* **Your objective**
Every line below between the line holding "customer number: C-84757 -> C-84097" and the line holding "WOODEN LOOM: 1", inclusive, should be repeated exactly, and all other lines omitted.
Start of Block
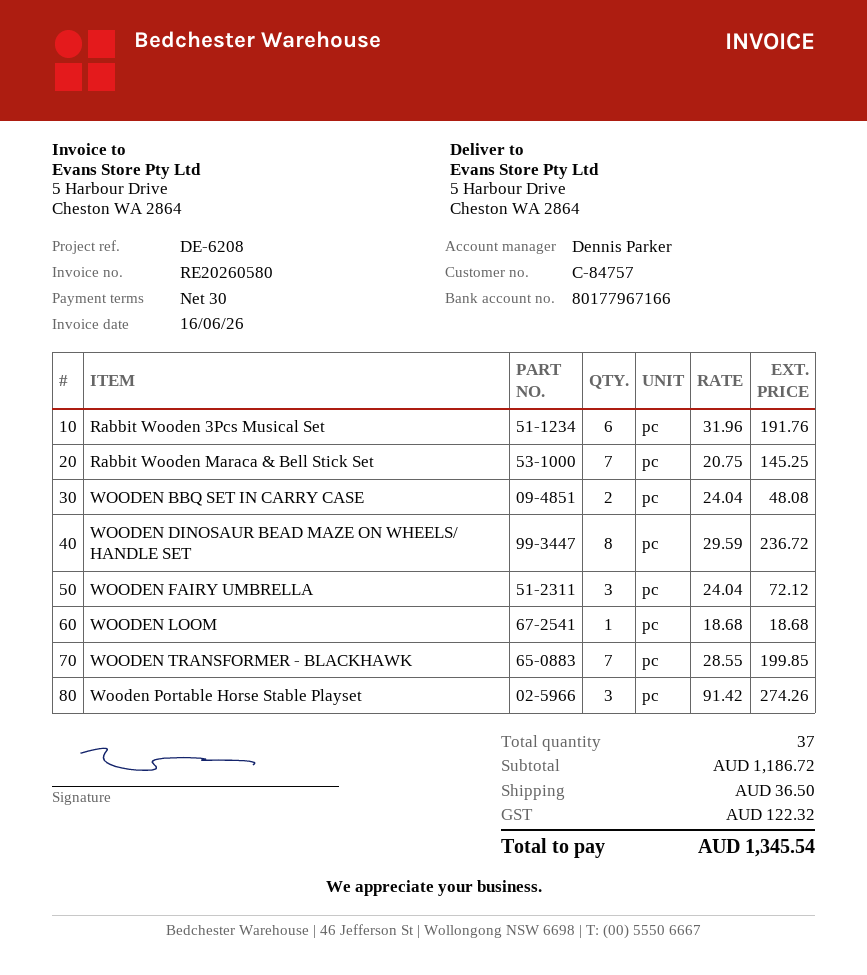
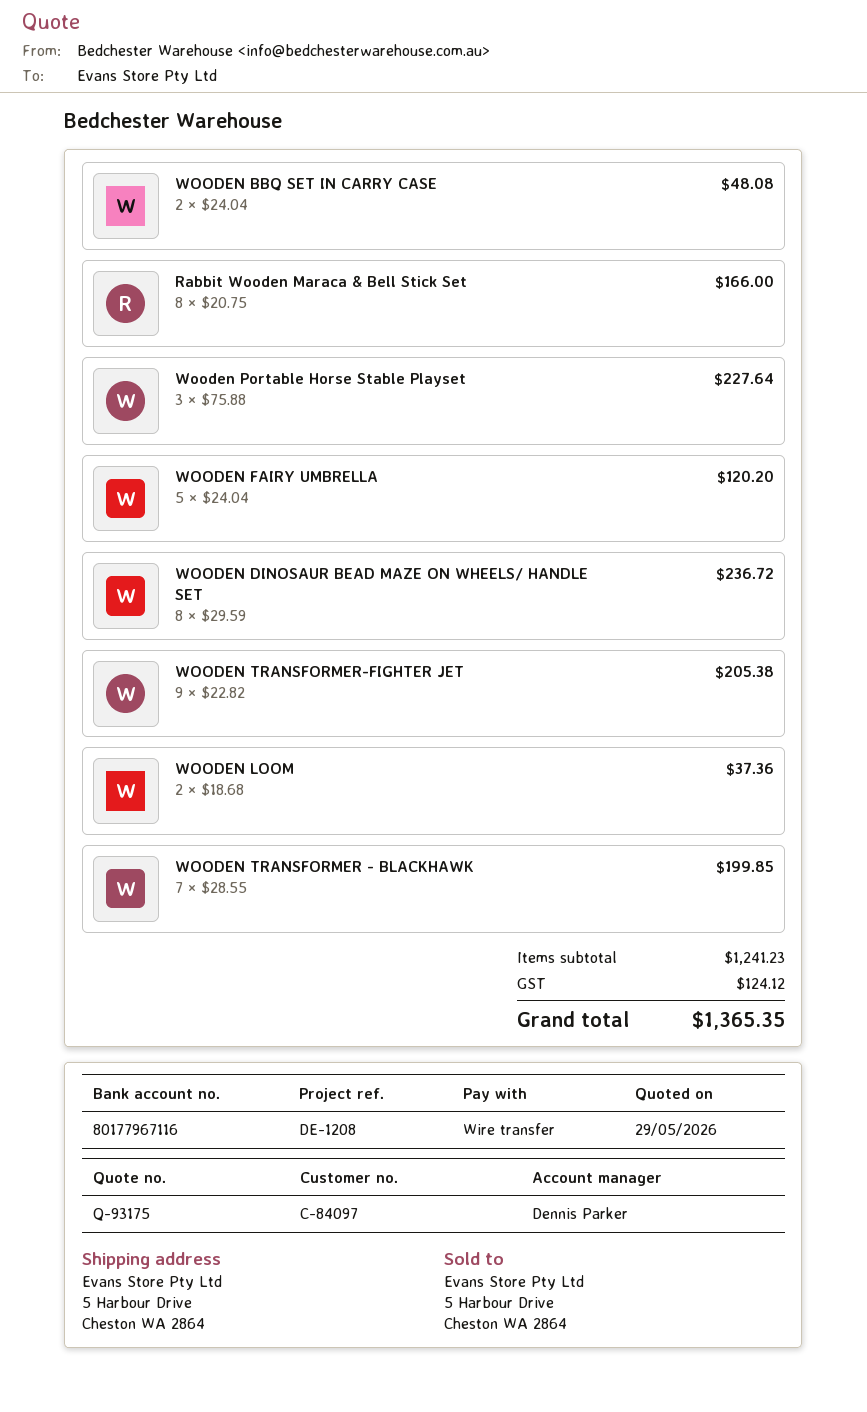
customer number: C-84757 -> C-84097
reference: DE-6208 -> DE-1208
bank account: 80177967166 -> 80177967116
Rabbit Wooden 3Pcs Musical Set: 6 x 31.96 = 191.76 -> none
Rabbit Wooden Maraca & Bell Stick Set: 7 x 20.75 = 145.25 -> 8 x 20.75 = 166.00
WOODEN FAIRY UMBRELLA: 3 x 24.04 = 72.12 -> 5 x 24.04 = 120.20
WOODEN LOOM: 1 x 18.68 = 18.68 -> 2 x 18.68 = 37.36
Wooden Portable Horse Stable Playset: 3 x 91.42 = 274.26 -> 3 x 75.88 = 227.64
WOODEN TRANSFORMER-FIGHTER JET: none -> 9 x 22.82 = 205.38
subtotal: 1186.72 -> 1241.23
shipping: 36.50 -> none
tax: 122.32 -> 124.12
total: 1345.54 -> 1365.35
End of Block
Start of Block
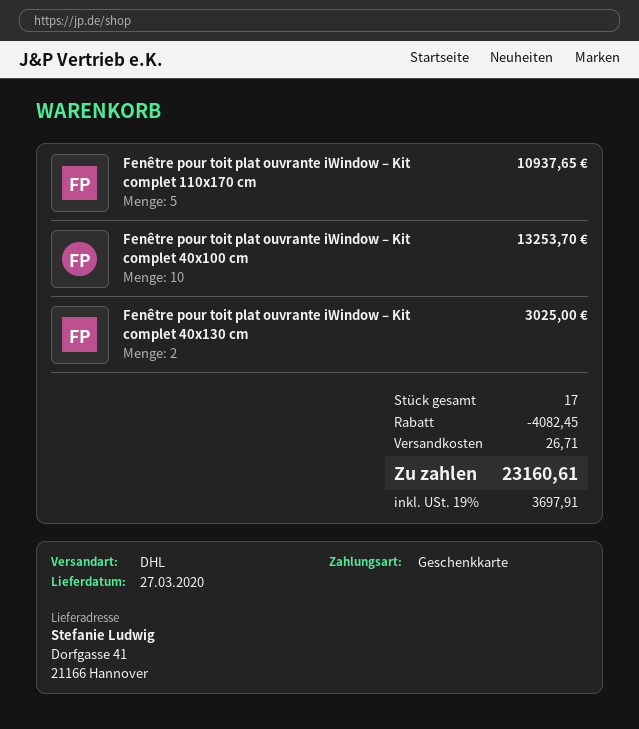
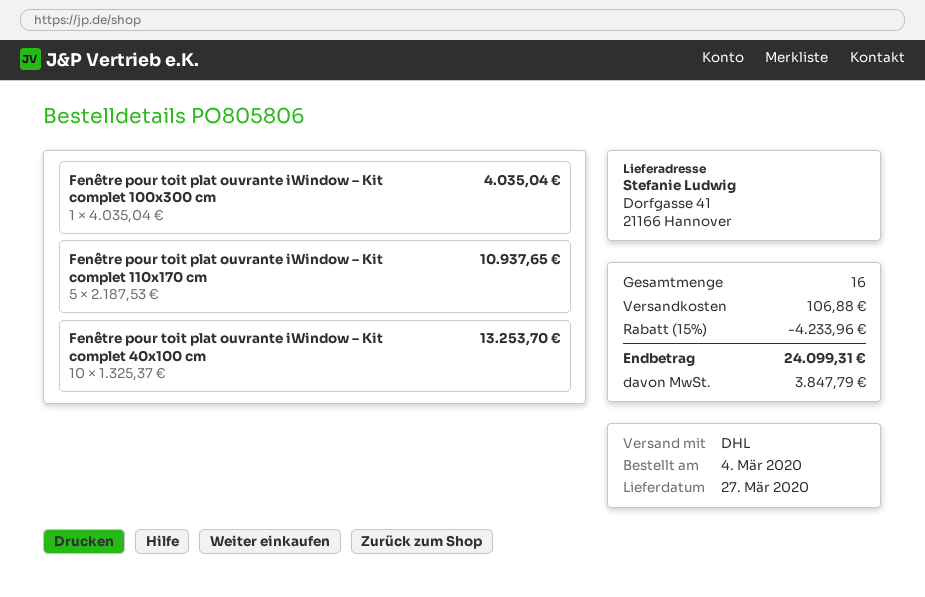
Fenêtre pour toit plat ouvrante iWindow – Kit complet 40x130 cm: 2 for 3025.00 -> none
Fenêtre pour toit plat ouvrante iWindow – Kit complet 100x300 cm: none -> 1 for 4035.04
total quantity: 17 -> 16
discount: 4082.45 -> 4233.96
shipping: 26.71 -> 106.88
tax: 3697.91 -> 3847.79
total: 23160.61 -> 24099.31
End of Block
Start of Block
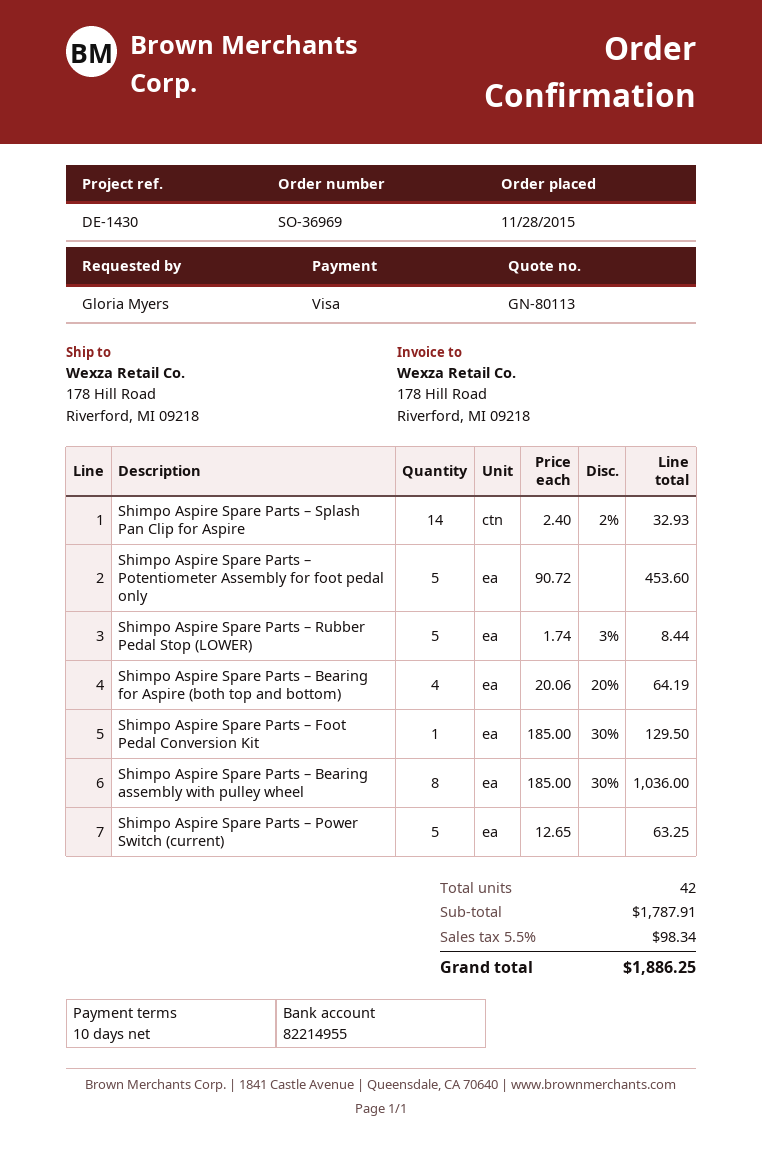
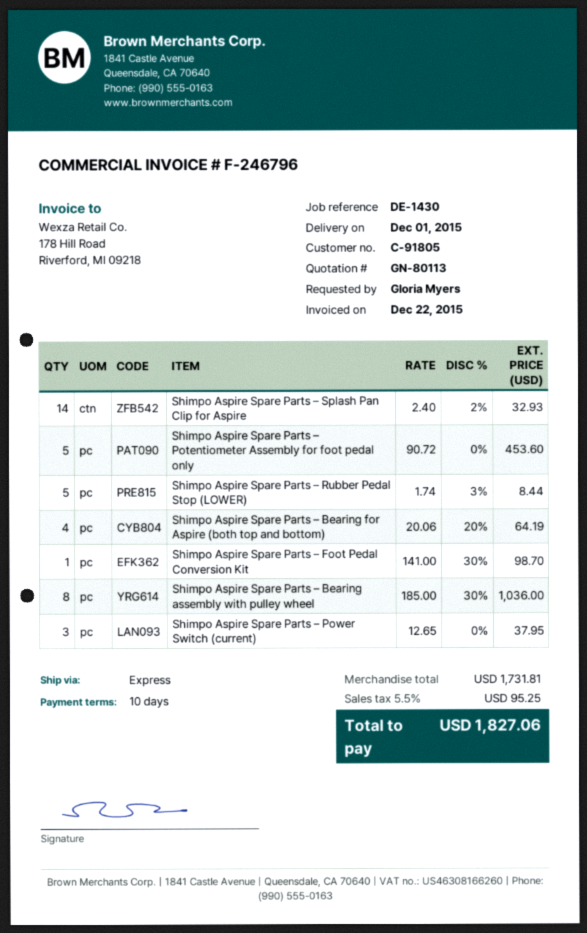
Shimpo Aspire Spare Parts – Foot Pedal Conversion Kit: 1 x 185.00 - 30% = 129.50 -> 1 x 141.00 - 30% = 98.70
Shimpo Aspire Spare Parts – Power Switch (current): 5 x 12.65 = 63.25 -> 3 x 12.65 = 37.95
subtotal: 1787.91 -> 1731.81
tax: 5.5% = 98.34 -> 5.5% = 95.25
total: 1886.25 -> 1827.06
End of Block
* **Response to the exercise**
customer number: C-84757 -> C-84097
reference: DE-6208 -> DE-1208
bank account: 80177967166 -> 80177967116
Rabbit Wooden 3Pcs Musical Set: 6 x 31.96 = 191.76 -> none
Rabbit Wooden Maraca & Bell Stick Set: 7 x 20.75 = 145.25 -> 8 x 20.75 = 166.00
WOODEN FAIRY UMBRELLA: 3 x 24.04 = 72.12 -> 5 x 24.04 = 120.20
WOODEN LOOM: 1 x 18.68 = 18.68 -> 2 x 18.68 = 37.36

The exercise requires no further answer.